Putin’in gücü, Kürt sorununun bölgede ve ülkede kangrene dönüşmesinin başlıca sorumlularından biri olan Erdoğan iktidarının Kürt fobisini ve baştan sona yanlış Suriye/ Orta Doğu politikası inadını törpülemeye yetecek mi? Dünyada müttefiksiz, desteksiz kalmış; kendi başına kendi açtığı büyük belaların girdabında çırpınan (Zarrap davasını, NATO hırlaşmasını hatırlayın), dış politika ufku, diplomasi becerisi, siyasî öngörüsü milletçe karşı karşıya bırakıldığımız çözümsüzlükleri aşmaya elvermeyen iktidar; zirvedeki önerileri, telkinleri, formülleri kerhen de olsa dikkate alacak mı? Yoksa… Kumpas, kumpas çığlıkları, içeriye dönük “yedi düvele kafa tutan kahraman” horozlanması (ki kimileri bunu bağımsızlıkçı, hatta antiemperyalist tavır olarak pazarlamaya çalışıyorlar), “vurun Kürtlere” politikasıyla daha da vahim gelişmelere mi sürükleneceğiz.

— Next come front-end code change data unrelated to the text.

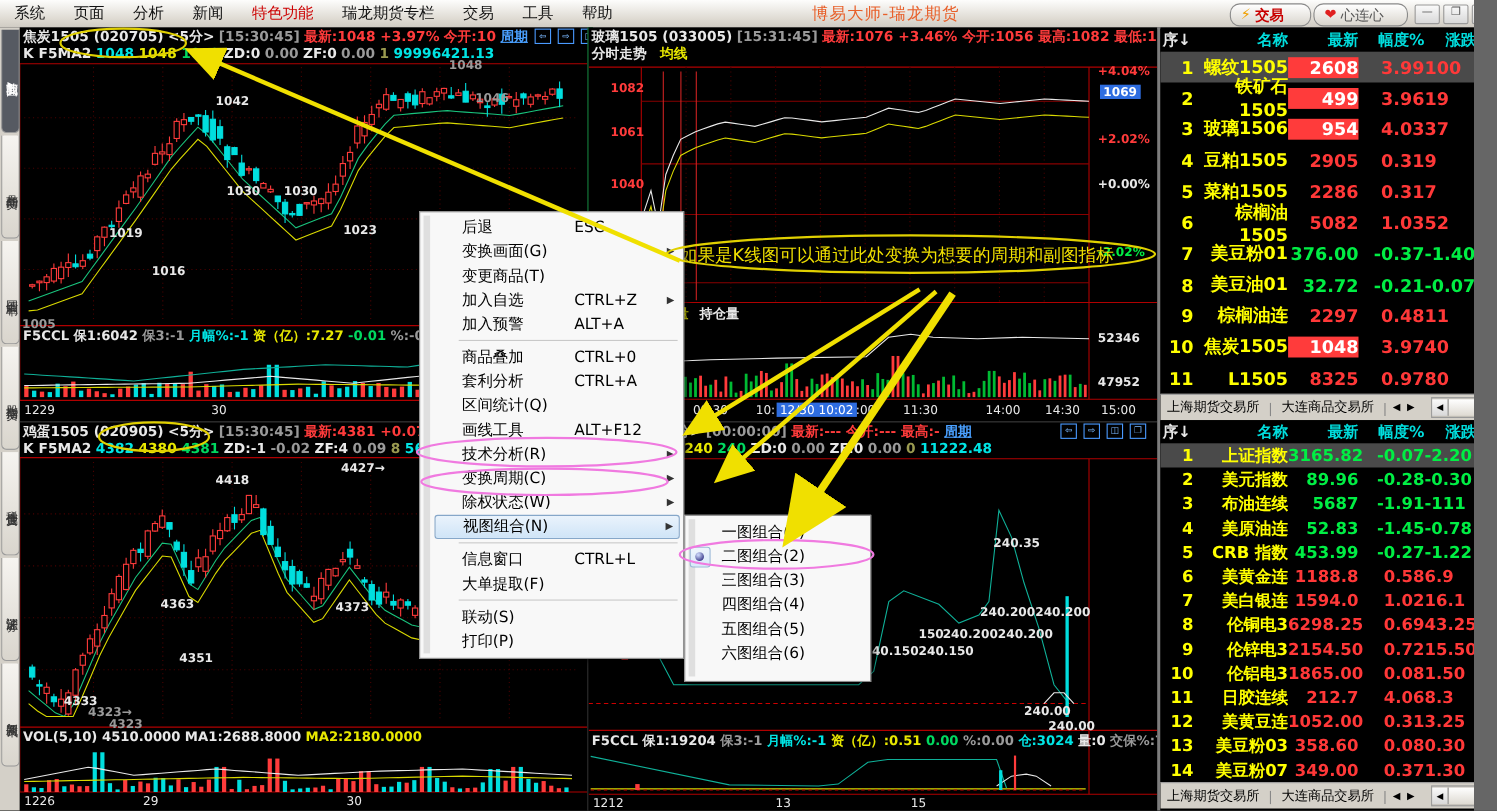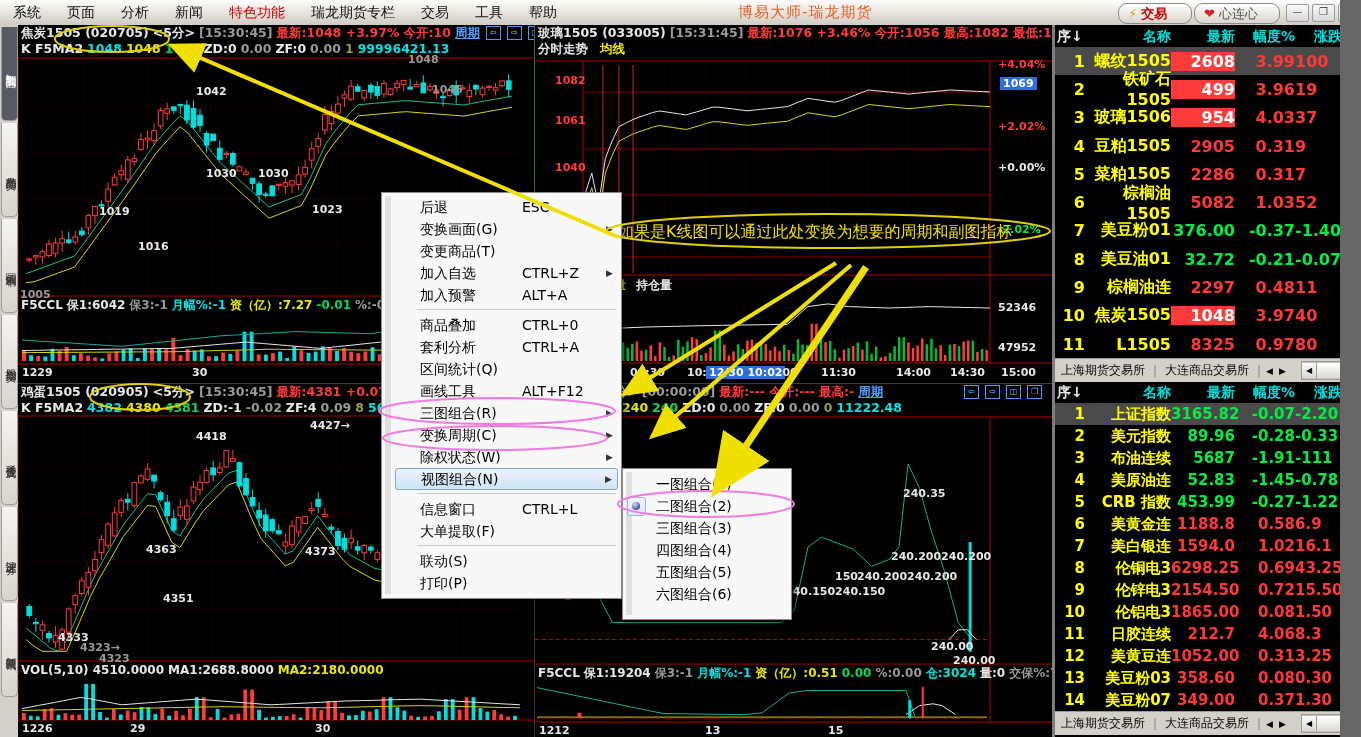"1229" .xaxis span { font-weight: bold -> normal }
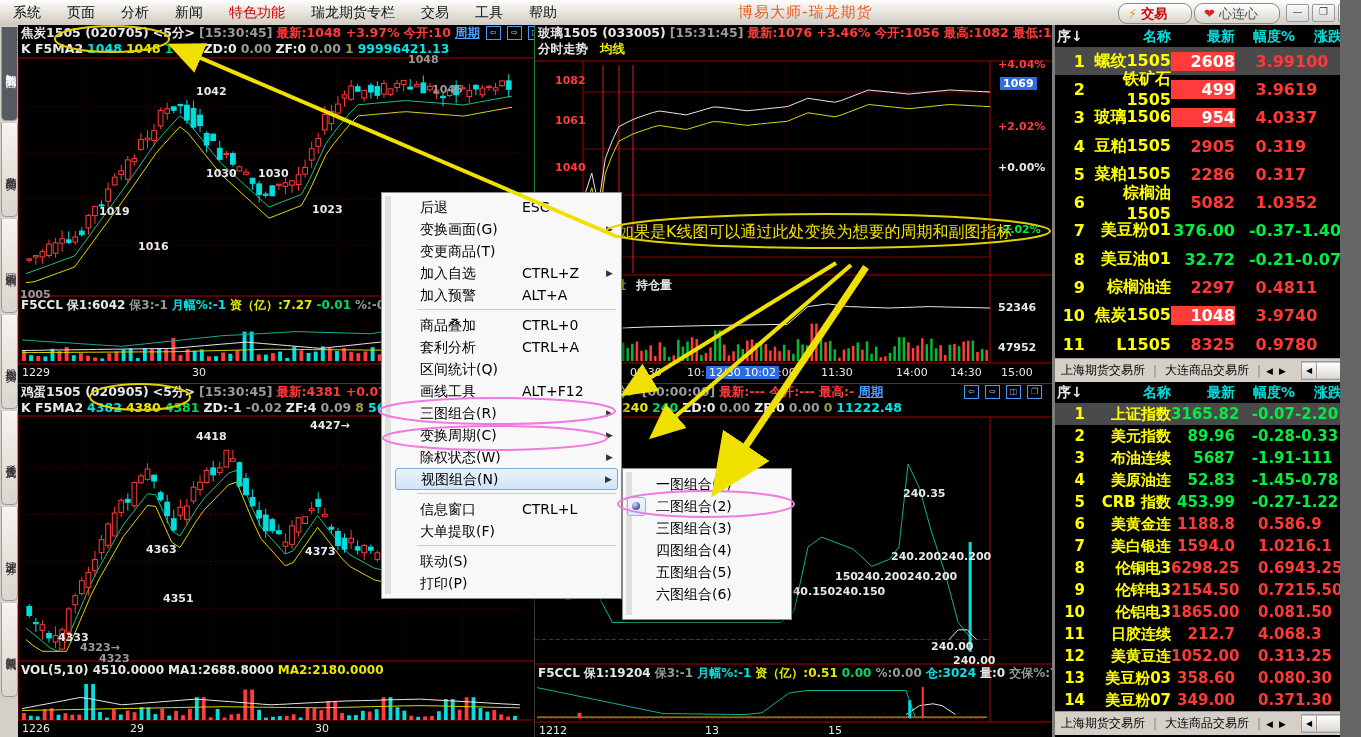"三图组合(R)" span.mi-label { text: 三图组合 -> 技术分析 }
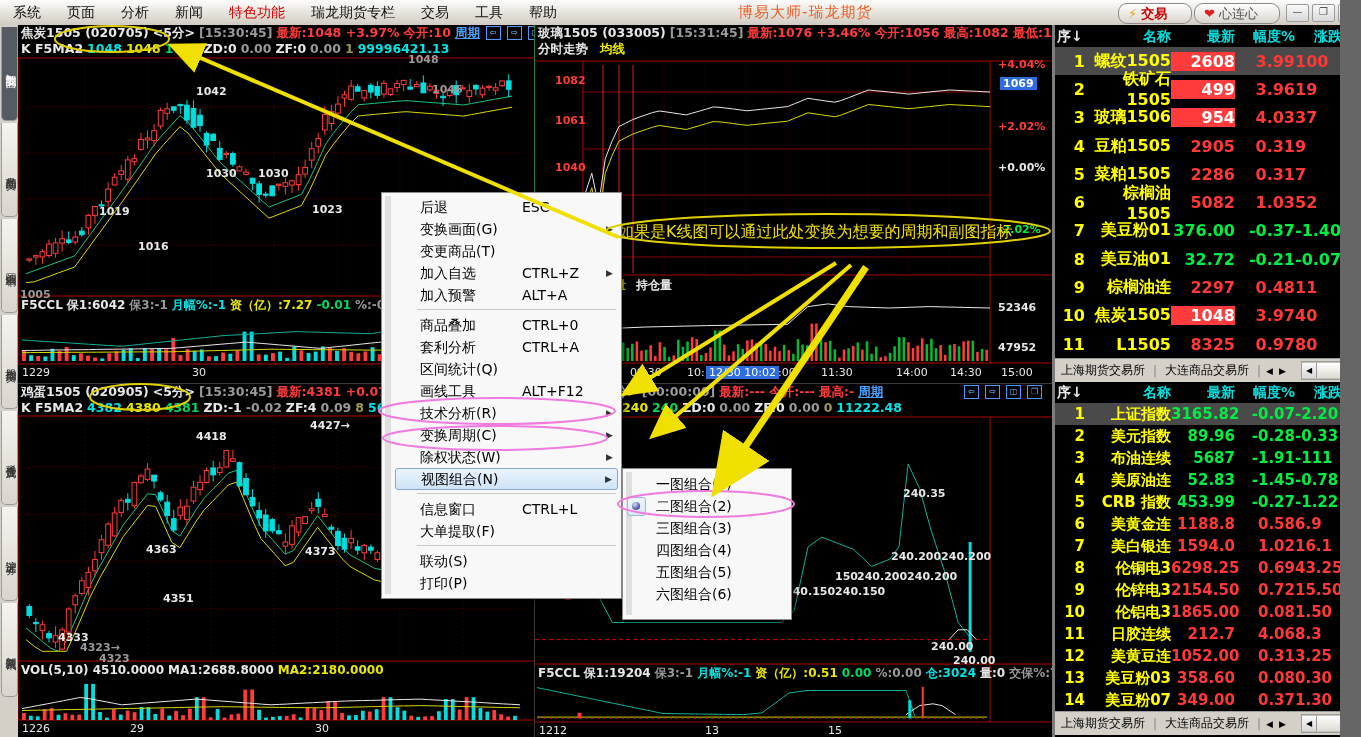"-0.33" span.c-chg { text: -0.33 -> -0.30 }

Aziz kardeşim Esad, kanlı diktatör Esed olunca
Hatırlayalım: Her şey, Esad bir gecede Esed olunca başlamıştı. Arap dünyasına yeni Osmanlıcılıkla dönüş, Emevî Camii’nde namaz, İhvan baharını yaşama ve de Sünnî İslam alemine halifelik hayali günleriydi. Şimdi baş düşman ilan edilen ABD’ye güvenerek girişilen Suriye operasyonu fiyaskoyla sonuçlandı. Bölgeyi bilen, dış siyaset öngörüsü ve deneyimi olan, aklıselim sahibi herkesin yanlış olduğunu belirttiği, sorumluları uyardığı Suriye macerası bölgenin yanıp yıkılmasına, yüz binlerce ölüme, milyonlarca mülteciye, çok büyük acılara ve kayıplara mâl oldu. Türkiye’nin yanlış politikası ve müdahalesi olmasaydı facianın boyutları bu kadar büyük olmazdı.

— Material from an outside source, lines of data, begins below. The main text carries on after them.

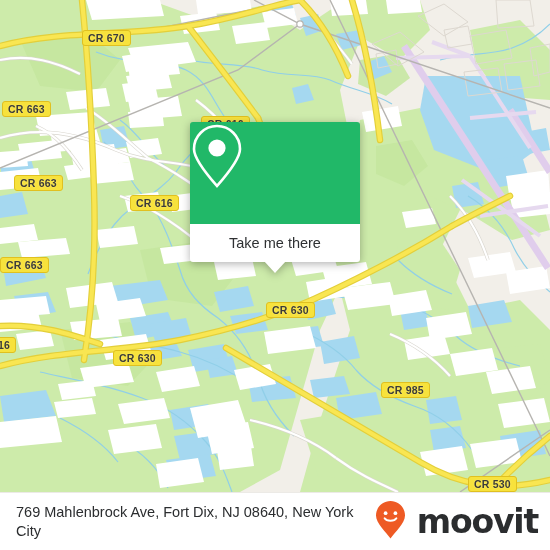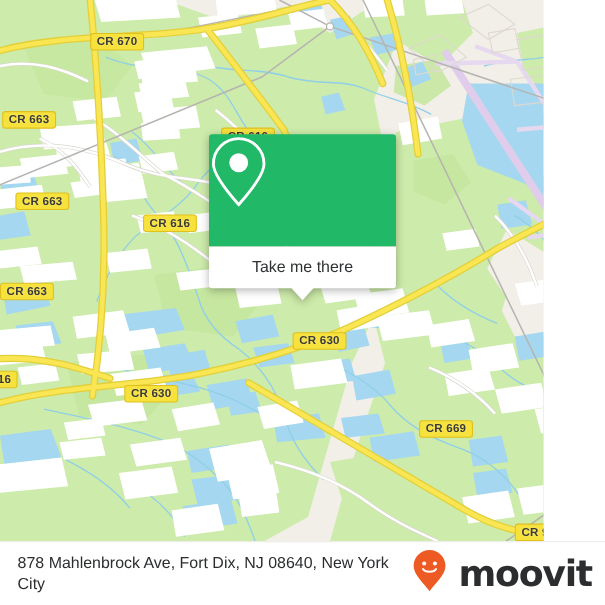"CR 670" .map { width: 494px -> 550px }
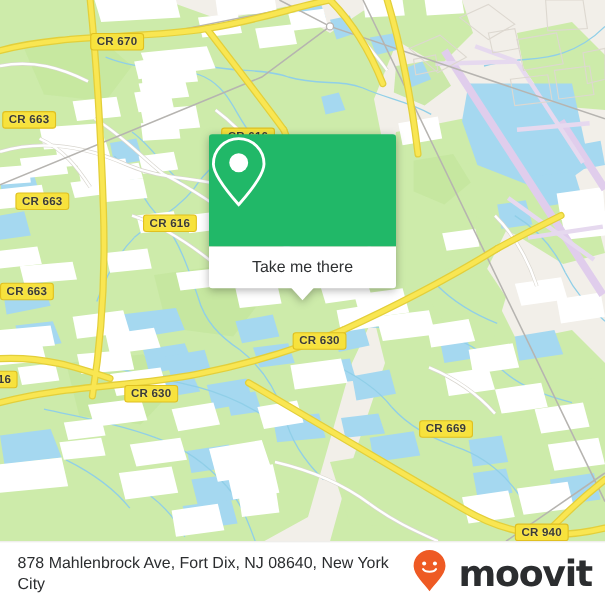"CR 669" div.shield { text: 669 -> 985 }
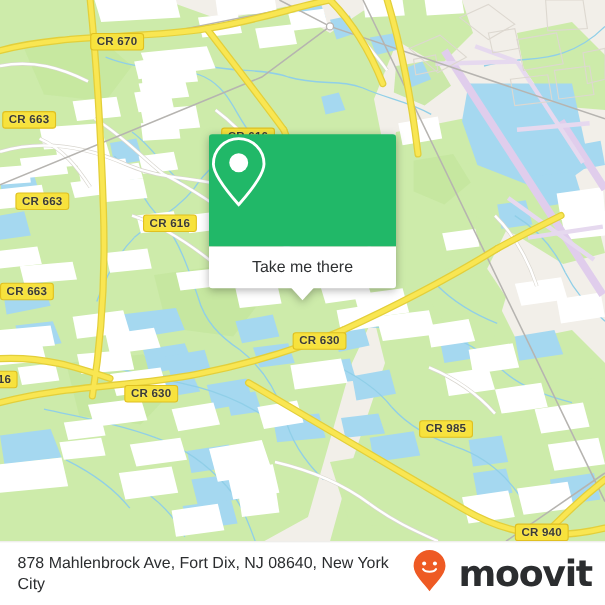"CR 940" div.shield { text: 940 -> 530 }
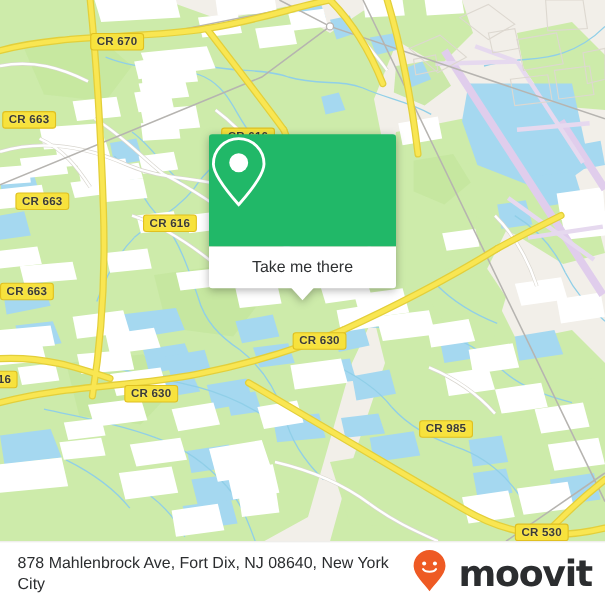"878 Mahlenbrock Ave, Fort Dix," div.footer-address { text: 878 -> 769 }
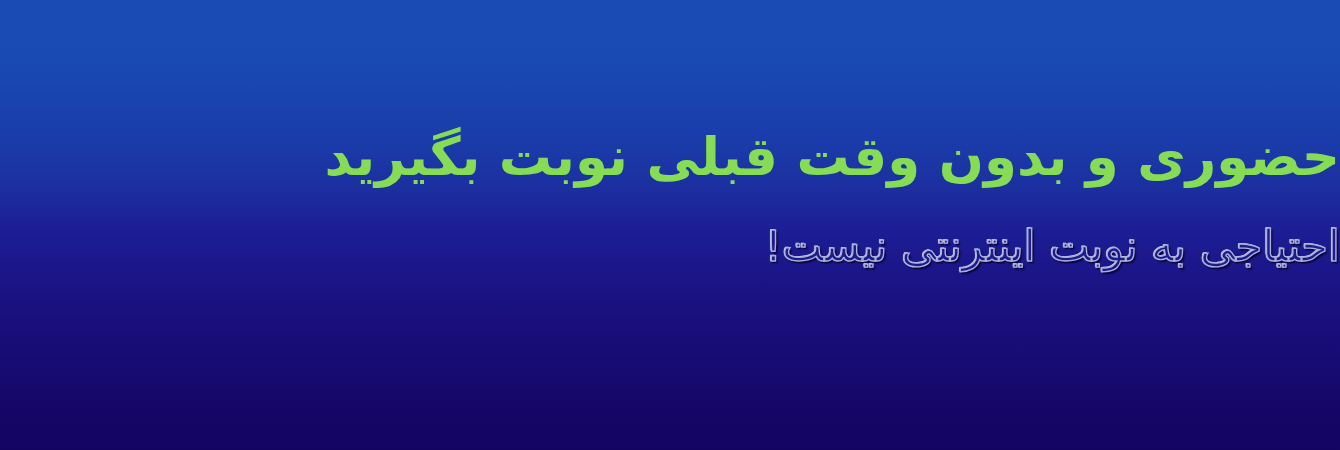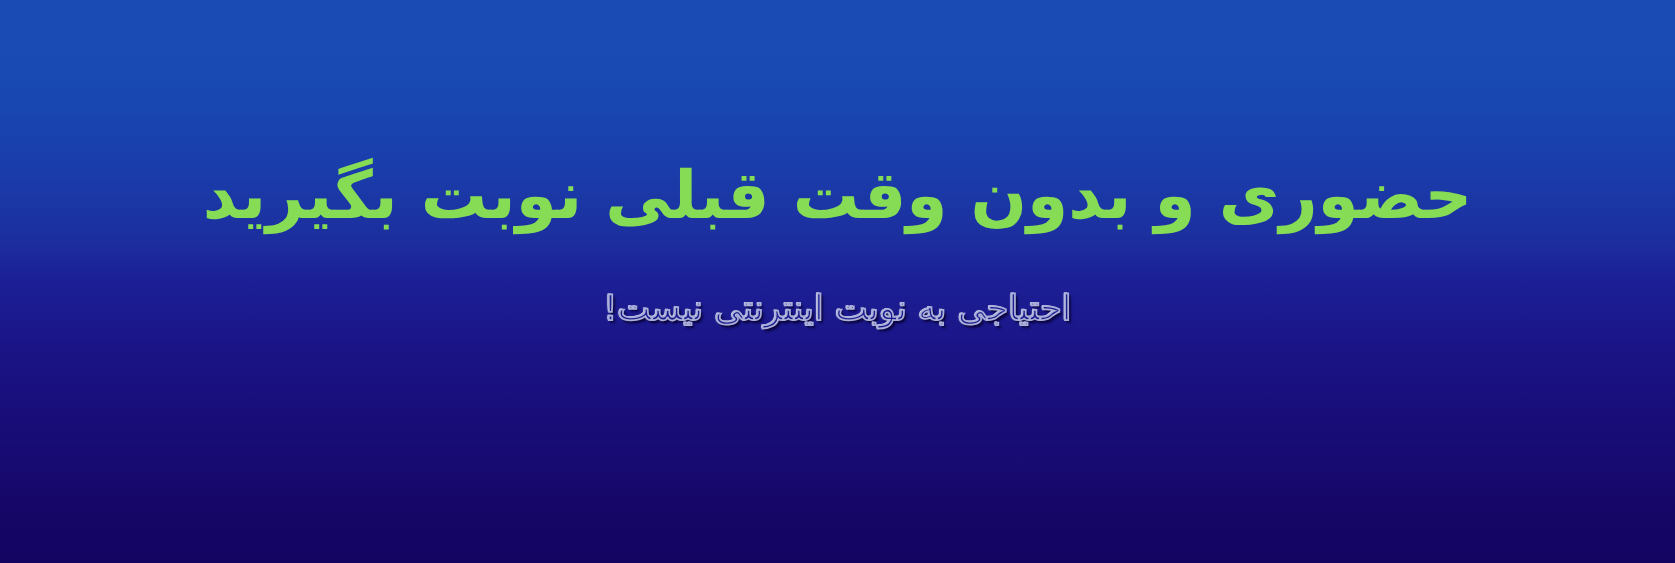"حضوری و بدون وقت قبلی" .text-stack { align-items: center -> flex-start }
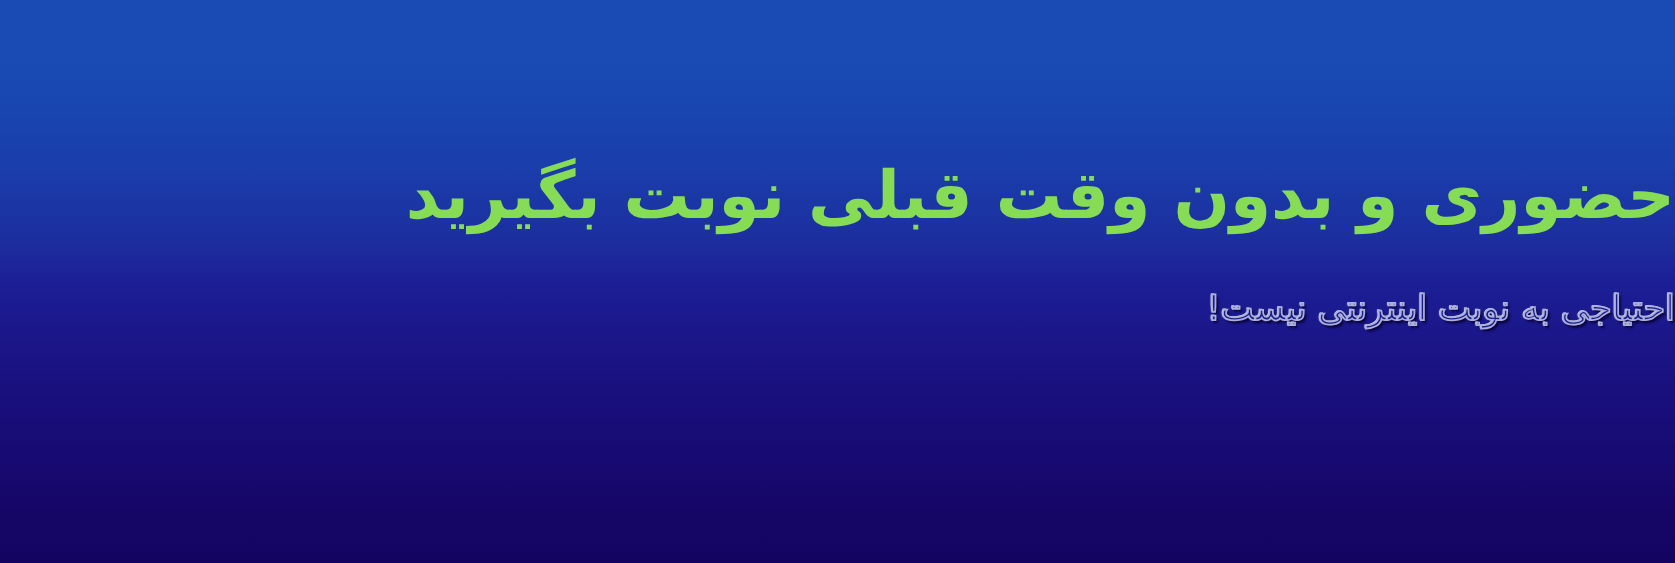"احتیاجی به نوبت اینترنتی نیست!" .subtitle { font-size: 28px -> 43px }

Yine hatırlayalım: Kürt sorununda çözümden vazgeçilip PKK=PYD=Terör denklemi de o günlerde piyasaya sürüldü. Kuzey Suriye’nin Kürt bölgelerinde El Nusra’sıyla, IŞİD’iyle, El Kaide türevleriyle dışardan gelen cihatçı Selefilere karşı canlarını ve topraklarını savunmaya çalışan Rojava Kürtleri de düşman ilan edildi. Oysa o günlerde hareketin başındaki Salih Müslim Ankara’nın kapısını aşındırıyor, “Türkiye bize abilik yapsın” diyor, PYD’nin PKK ile ilişkileri sorulduğunda, “Öcalan Kürt olarak manevî önderimizdir ama bizim mücadelemiz Suriye’dedir” cevabını veriyordu. ÖSO’nun (Özgür Suriye Ordusu, ki ne kadar karışık ne kadar kirli ilişkiler içinde bir yapı olduğu giderek daha iyi anlaşıldı) hem Esad’a hem de Kürtlere karşı Türkiye tarafından kurdurulması, PYD’nin terörist ilan edilmesi ve sınırlarımızın ötesinde bir Kürt oluşumuna asla izin vermeyiz söylemi aynı dönemde, Türkiye Kürtleri üzerinde büyük baskı ve zulüm eşliğinde başladı.
O günlerde yazdığım bir yazıya “Sınırlarımızı Kürtlere emanet edelim” başlığını koymuşum. Ülke içinde kendi Kürtlerimizle barışmanın, PKK’nin dizginlenmesinin, Güneydoğu’da ve Kuzeybatı Suriye’de acısı ve tahribatı unutulmayacak çatışmaların, yıkımın engellenmesinin tek ve en kolay yolu bölgedeki Kürtleri düşman değil müttefik kılmaktı.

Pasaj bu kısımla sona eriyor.